* REQUIRED ACTION
Repeat only the stretch of lines below that runs from the line with "line-height: 14px;" through the line with "13px; width: 60px;", unaltered.

* RECORDS

※ ※ ※

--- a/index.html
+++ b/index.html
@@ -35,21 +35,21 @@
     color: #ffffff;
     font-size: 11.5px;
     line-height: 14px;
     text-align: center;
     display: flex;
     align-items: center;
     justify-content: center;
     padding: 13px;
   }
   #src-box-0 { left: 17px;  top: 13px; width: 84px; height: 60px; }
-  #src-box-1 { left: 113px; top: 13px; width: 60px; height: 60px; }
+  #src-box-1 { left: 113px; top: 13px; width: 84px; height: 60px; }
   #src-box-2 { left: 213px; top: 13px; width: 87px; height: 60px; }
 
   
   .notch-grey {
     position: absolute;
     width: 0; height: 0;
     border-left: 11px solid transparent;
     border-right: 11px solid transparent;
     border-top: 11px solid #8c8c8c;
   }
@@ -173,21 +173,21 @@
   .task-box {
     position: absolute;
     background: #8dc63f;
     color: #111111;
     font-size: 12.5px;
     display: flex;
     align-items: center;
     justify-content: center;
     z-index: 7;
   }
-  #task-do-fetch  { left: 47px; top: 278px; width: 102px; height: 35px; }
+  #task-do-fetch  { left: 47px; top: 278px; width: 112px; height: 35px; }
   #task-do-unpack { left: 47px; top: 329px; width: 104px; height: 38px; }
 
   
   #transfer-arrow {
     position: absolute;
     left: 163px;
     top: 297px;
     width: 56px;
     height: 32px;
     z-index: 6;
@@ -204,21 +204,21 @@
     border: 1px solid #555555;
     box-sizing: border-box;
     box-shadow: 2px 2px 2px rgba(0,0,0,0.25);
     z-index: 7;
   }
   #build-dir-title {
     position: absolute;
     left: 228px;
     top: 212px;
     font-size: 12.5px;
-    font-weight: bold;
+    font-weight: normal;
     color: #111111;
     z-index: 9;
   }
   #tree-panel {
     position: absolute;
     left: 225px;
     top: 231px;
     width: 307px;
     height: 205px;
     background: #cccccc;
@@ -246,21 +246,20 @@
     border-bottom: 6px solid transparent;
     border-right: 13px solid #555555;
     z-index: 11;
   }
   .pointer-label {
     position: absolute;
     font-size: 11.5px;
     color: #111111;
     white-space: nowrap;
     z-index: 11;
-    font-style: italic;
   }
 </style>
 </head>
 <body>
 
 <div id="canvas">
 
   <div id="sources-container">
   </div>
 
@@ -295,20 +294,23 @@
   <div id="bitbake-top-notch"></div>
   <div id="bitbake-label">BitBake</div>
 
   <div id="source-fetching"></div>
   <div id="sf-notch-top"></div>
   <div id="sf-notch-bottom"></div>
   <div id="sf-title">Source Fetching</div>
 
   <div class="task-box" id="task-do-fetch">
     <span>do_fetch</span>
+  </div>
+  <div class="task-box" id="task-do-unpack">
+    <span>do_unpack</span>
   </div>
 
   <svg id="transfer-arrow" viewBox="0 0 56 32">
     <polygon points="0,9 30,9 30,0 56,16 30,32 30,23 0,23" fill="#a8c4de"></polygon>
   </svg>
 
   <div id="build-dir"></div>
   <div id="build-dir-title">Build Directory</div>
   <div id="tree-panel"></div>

※ ※ ※

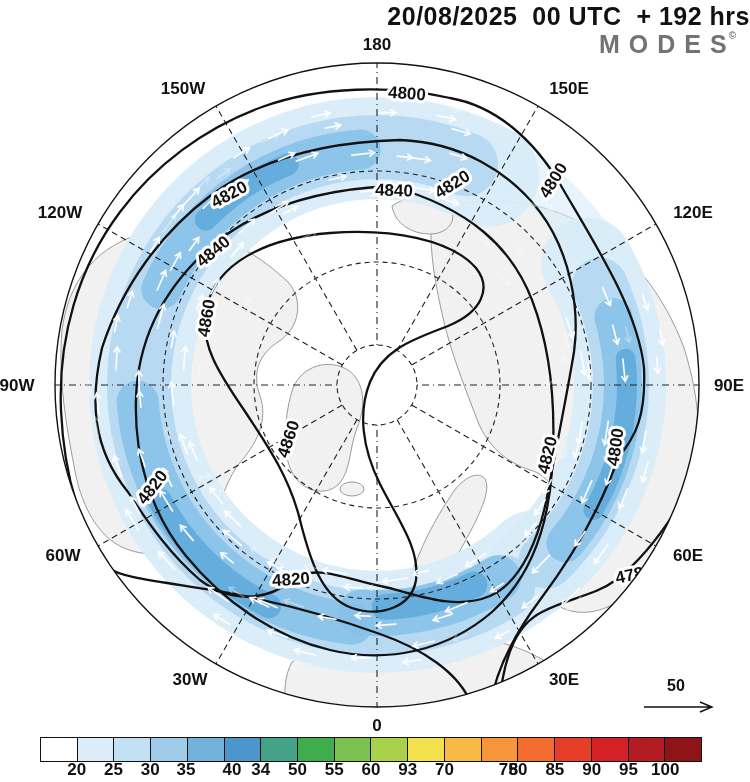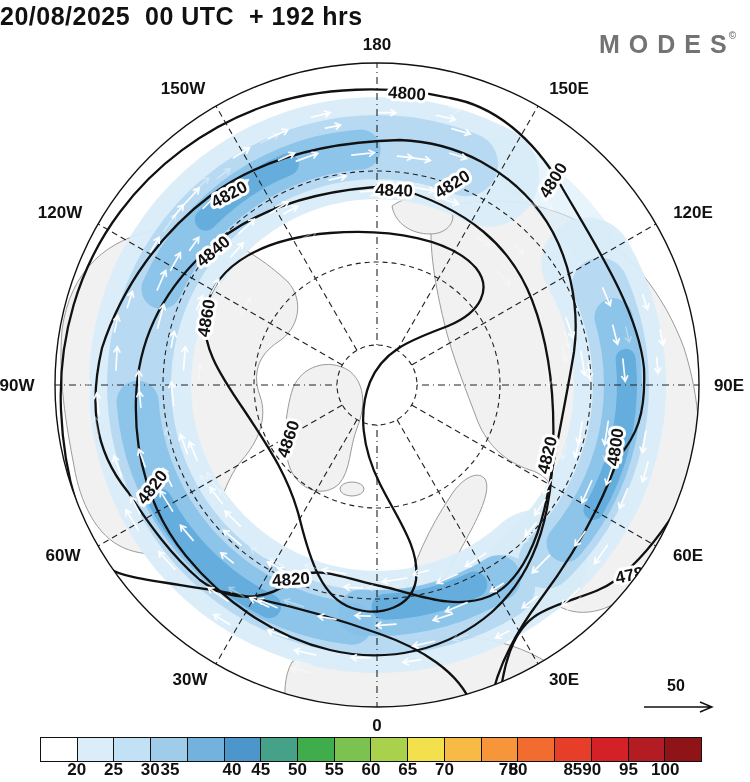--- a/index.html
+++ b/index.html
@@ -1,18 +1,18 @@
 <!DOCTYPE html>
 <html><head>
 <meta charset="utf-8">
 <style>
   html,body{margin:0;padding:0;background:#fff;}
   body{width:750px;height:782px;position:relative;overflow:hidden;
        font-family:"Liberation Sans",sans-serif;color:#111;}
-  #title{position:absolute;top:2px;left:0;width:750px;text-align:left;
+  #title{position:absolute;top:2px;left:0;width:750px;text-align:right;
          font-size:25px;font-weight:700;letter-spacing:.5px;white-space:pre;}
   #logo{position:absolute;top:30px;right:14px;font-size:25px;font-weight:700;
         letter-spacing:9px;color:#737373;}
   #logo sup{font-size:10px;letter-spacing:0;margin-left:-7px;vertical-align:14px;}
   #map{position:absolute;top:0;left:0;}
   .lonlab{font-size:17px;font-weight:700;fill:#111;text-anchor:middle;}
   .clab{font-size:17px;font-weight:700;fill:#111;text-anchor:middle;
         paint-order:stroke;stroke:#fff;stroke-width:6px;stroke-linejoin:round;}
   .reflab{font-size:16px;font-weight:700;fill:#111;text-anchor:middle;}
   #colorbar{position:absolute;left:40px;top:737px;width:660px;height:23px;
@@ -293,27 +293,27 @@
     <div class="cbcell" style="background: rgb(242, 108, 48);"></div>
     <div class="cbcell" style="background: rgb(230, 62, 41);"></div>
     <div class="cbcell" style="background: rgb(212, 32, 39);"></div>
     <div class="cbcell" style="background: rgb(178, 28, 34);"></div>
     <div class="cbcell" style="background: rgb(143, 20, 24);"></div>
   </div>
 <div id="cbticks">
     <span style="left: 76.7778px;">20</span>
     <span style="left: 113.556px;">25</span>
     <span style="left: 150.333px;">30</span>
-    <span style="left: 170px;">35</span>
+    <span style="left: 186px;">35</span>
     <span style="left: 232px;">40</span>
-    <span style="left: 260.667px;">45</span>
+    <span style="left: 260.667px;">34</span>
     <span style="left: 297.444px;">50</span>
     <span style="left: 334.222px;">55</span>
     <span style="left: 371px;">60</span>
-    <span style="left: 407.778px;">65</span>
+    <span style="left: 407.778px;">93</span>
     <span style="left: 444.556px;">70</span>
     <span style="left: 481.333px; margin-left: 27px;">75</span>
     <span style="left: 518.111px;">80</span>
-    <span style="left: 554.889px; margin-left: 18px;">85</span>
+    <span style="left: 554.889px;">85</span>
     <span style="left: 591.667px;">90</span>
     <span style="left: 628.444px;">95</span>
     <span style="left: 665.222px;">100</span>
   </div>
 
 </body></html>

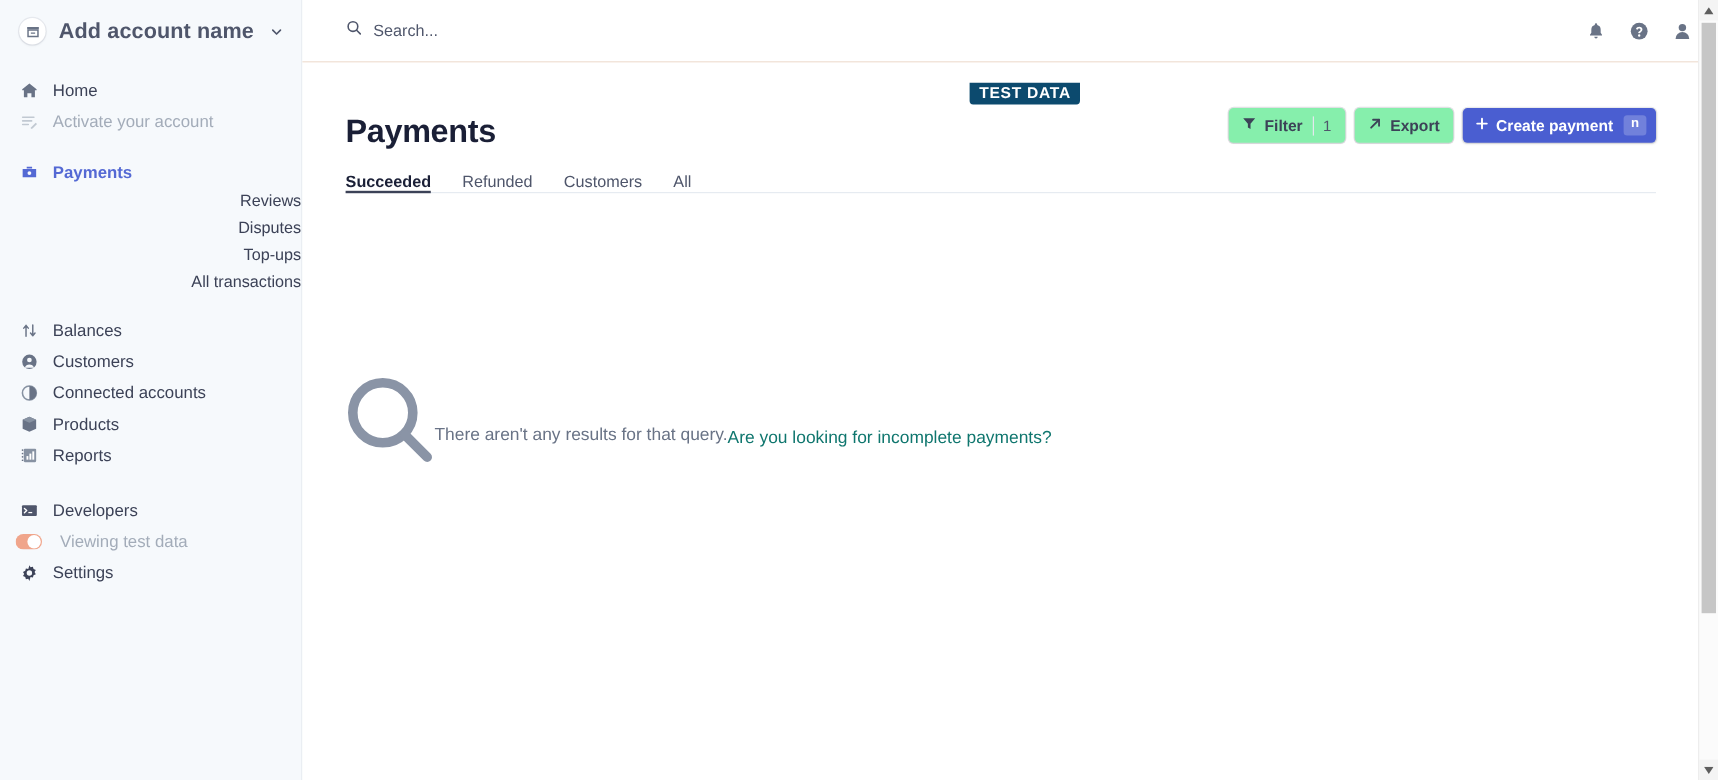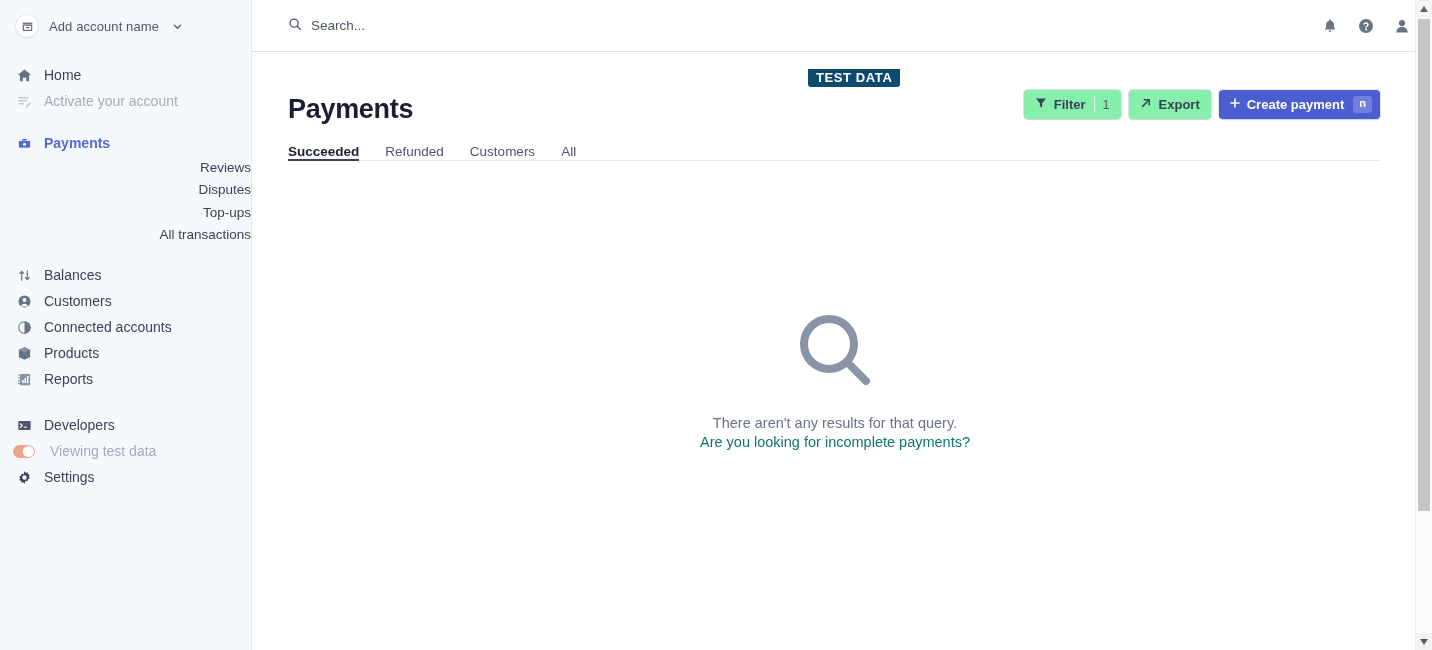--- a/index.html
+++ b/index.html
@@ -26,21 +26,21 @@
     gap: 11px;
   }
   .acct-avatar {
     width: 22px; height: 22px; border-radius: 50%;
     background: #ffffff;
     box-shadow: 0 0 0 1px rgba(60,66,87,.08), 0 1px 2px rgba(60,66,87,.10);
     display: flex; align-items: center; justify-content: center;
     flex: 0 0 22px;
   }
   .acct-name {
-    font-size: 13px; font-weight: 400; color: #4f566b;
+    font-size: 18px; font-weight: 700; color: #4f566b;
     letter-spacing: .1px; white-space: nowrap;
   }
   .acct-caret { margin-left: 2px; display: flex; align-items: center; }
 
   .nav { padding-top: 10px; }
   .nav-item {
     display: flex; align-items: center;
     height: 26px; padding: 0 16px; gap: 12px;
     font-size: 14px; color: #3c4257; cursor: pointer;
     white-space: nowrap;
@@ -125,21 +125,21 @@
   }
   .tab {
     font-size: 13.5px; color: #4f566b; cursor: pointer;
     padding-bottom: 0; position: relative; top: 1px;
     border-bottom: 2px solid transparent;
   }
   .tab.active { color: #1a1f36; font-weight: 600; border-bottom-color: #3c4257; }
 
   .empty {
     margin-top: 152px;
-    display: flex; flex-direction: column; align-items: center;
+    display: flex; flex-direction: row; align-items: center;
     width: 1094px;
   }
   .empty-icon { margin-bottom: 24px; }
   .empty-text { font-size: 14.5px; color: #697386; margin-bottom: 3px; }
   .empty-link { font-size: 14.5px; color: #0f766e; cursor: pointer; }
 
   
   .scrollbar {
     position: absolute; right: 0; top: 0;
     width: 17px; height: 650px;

※ ※ ※

* ANSWER SPACE
     line-height: 14px;
     text-align: center;
     display: flex;
     align-items: center;
     justify-content: center;
     padding: 13px;
   }
   #src-box-0 { left: 17px;  top: 13px; width: 84px; height: 60px; }
-  #src-box-1 { left: 113px; top: 13px; width: 60px; height: 60px; }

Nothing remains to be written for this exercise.